La N-VA face à la suppression de 200 lignes de bus.
Le gouvernement flamand a prévu une enveloppe budgétaire de 139 millions, avec un dépassement de 11 millions jugé inacceptable, entraînant la suppression de 204 lignes de bus. La ministre de la Mobilité, Annick De Ridder, a été silencieuse sur les solutions à apporter, tandis qu’elle était présente au congrès mondial du vélo à Rimini, en Italie.

« Le gouvernement flamand doit faire preuve de décence » (De Standaard.)
Selon la presse néerlandophone, en raison du dépassement budgétaire, la ministre de la Mobilité (Annick De Ridder, N-VA) a décidé de remettre De Lijn sur les rails.
Sur un budget de 139 millions, un dépassement de 11 millions est jugé inacceptable. Depuis hier, les conséquences de ce rappel à l’ordre sont observées : 204 lignes de bus sont supprimées et l’engagement de venir chercher chaque enfant vulnérable devant son domicile est arrêté.

« Profondément blessant » (Het Nieuwsblad.)
Ce matin, Het Nieuwsblad rapporte le témoignage d’une maman : « La question maintenant est de savoir si ma fille pourra encore aller jusqu’à l’école.«
Cependant, hier, au lieu d’indiquer que le gouvernement flamand allait de toute urgence chercher une solution pour éviter ce scénario, la ministre de la Mobilité De Ridder est restée curieusement silencieuse, souligne Het Nieuwsblad.
Coincidence du calendrier, la ministre se trouvait au congrès mondial du vélo (Rimini, Italie). Son équipe a jugé bon de publier ce commentaire : « La ministre De Ridder place la Flandre sur la carte internationale en tant que région phare du vélo« .

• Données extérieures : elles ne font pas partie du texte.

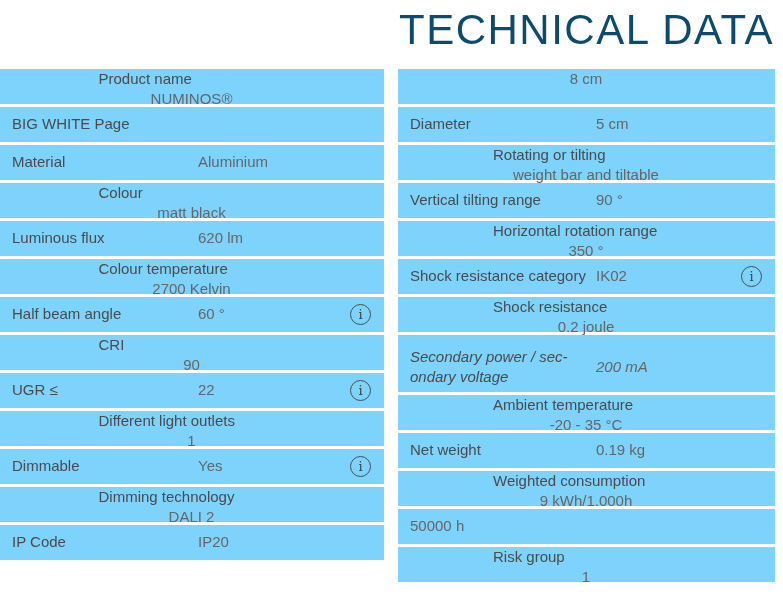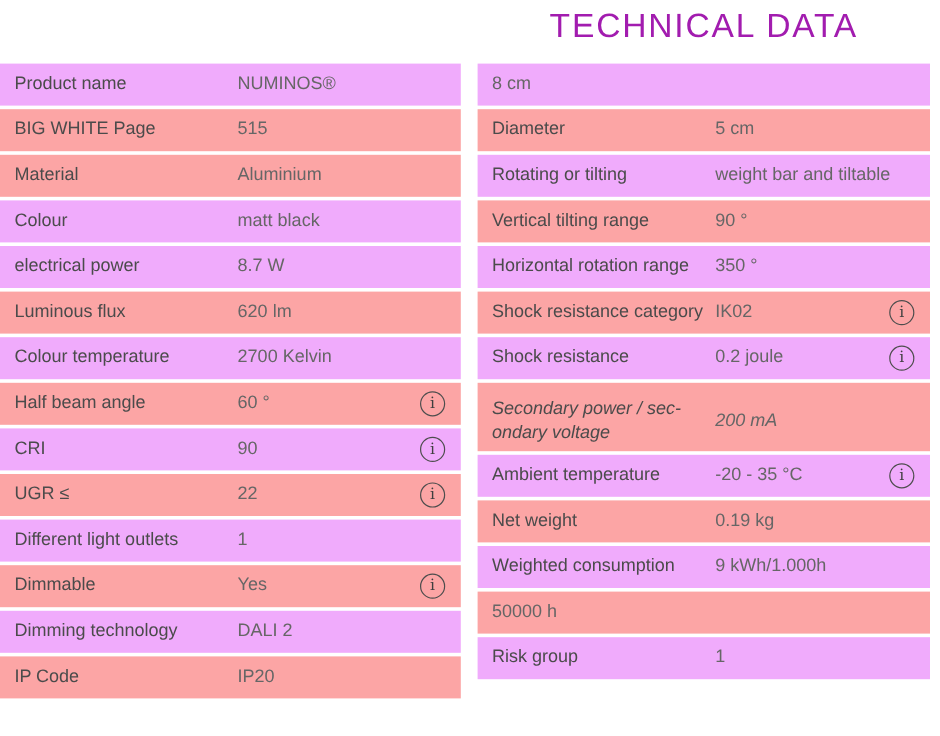"TECHNICAL DATA" .page-title { color: #a21caf -> #0c4a6e; font-size: 28px -> 42px }
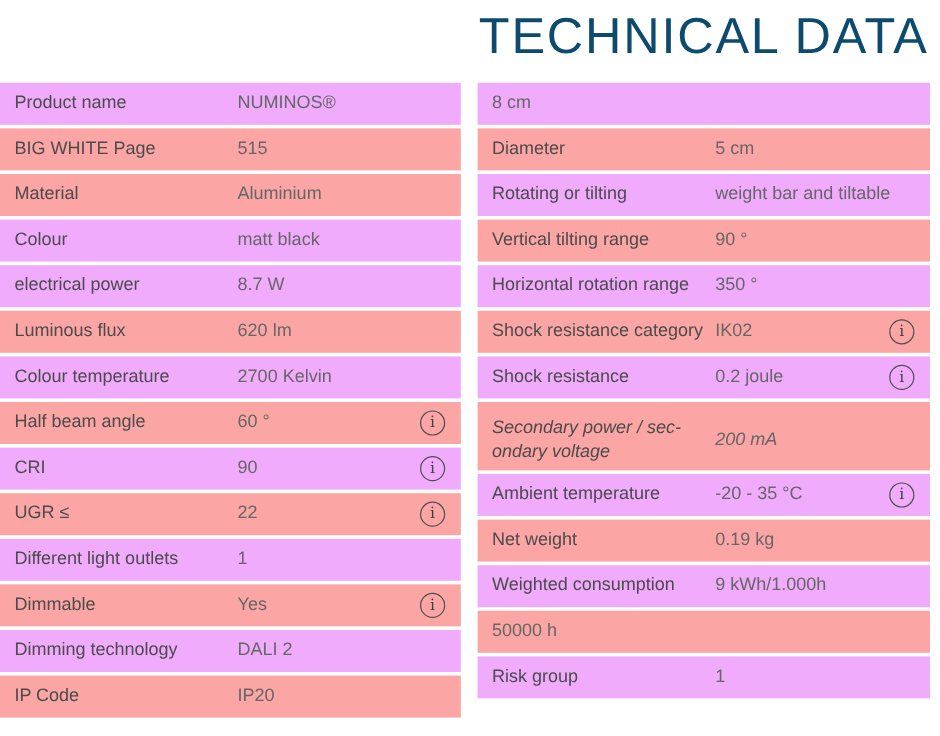"Product name" .row.shaded { background: #f0abfc -> #7dd3fc; flex-direction: none -> column }
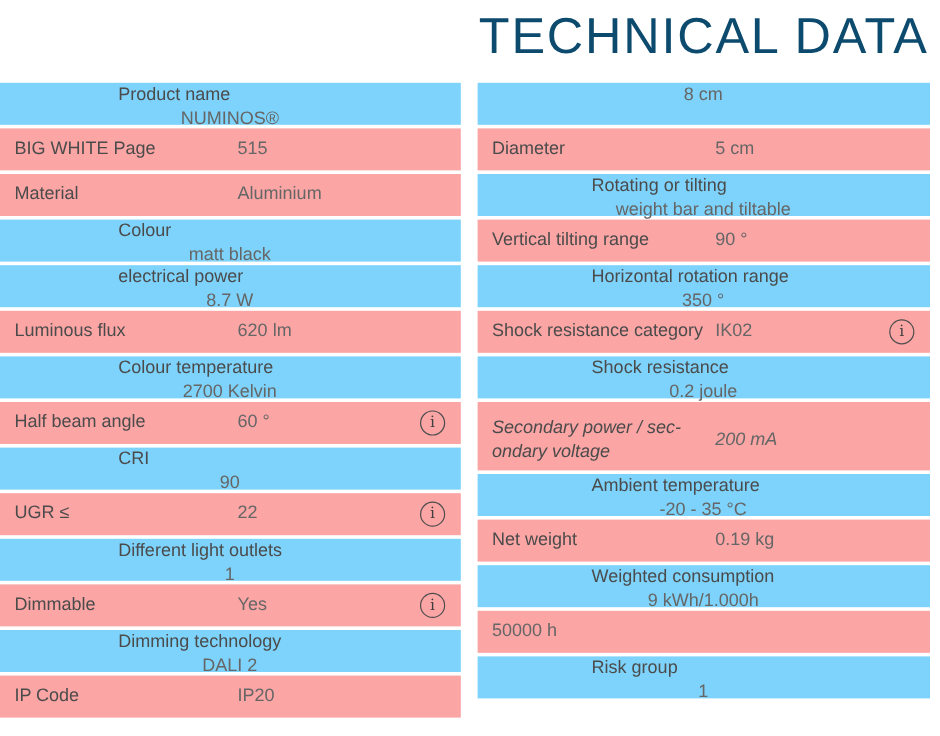"BIG WHITE Page" .row { background: #fca5a5 -> #7dd3fc }
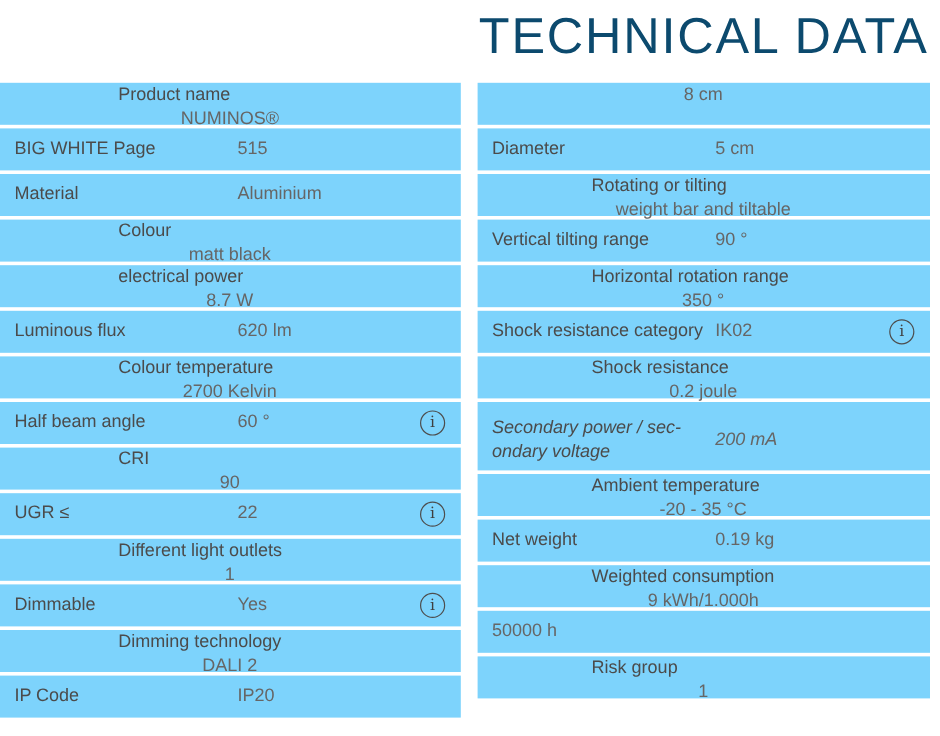"515" span.value { html: <span>515</span> -> none }
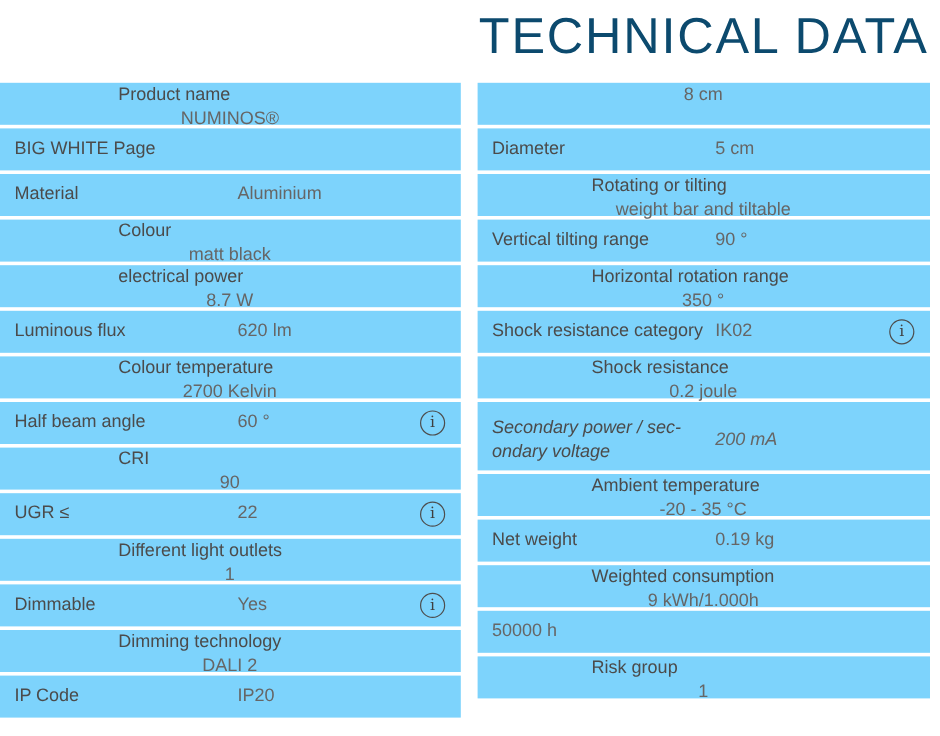"electrical power" div.row { html: <div> <span>electrical power</span> <span>8.7 W</span> </div> -> none }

« Tête d’enterrement » (De Morgen.)
Il y a à peine deux semaines, il était dit que l’accident mortel impliquant un bus scolaire à Buggenhout n’était pas seulement une tragédie évitable, mais aussi le reflet d’un problème plus profond dans le transport scolaire.
Et aujourd’hui, on apprend que De Lijn doit réduire son service de 10 % parce que la ministre refuse tout dépassement ? Les visages des ministres flamands sont bien peu réjouissants au moment d’annoncer de telles décisions difficiles.
Ce gouvernement semble incapable de faire des choix, souligne l’éditorialiste. Récemment, il était question d’acquérir un parc d’activité pour 20 millions, mais il hésite à dépenser dix millions pour le transport d’enfants en difficulté ?

« Le bus arrive bientôt ? » (Het Laatste Nieuws.)
Distribuer des sous à tout va ne sert à rien. Mais ignorer le débat et se contredire au Parlement non plus.
Entendre la ministre de l’Enseignement (N-VA) Zuhal Demir affirmer que ce n’est pas « OKE » dans un État-providence comme la Flandre. Puis voir le remplaçant de la ministre, Ben Weits, venir la contredire. Enfin, entendre la ministre juger que ces questions sont de « vieilles histoires« , tout cela laisse une impression chaotique.

Il est regrettable de ne considérer que les aspects comptables alors que derrière ces chiffres se cachent des enfants en situation de handicap, note Het Nieuwsblad. Lorsque cette négligence survient deux semaines après un accident mortel dans le transport scolaire, cela donne une impression d’amateurisme politique.